• [EXERCISE PROMPT]: All lines of the records below that contain the word "Medin" must be listed.

• [PROVIDED DATA]:

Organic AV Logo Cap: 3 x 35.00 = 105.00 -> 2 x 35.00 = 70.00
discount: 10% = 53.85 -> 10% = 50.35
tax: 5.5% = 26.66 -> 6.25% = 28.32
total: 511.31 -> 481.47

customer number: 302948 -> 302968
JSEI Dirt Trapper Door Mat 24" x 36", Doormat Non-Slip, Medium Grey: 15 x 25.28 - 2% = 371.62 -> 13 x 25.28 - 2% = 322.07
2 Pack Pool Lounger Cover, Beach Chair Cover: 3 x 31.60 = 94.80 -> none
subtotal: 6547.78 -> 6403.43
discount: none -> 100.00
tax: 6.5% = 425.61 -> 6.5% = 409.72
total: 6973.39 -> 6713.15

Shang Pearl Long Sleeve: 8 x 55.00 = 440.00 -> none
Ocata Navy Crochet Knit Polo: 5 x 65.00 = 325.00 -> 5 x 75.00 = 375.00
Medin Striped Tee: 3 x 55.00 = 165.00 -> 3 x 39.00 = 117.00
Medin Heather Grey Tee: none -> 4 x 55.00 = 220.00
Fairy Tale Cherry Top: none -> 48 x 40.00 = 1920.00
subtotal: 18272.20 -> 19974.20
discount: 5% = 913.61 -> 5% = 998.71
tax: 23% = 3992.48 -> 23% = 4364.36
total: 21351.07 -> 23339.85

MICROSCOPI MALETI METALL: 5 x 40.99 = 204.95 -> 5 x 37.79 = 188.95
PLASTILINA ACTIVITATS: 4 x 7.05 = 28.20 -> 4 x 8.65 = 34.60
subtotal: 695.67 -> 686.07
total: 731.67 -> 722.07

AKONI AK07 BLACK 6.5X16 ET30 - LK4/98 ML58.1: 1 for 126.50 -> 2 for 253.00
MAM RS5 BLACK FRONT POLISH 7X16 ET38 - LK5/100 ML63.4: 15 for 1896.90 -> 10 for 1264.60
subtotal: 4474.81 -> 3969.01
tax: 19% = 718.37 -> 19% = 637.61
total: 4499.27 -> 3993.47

• [RESULT]:
Medin Striped Tee: 3 x 55.00 = 165.00 -> 3 x 39.00 = 117.00
Medin Heather Grey Tee: none -> 4 x 55.00 = 220.00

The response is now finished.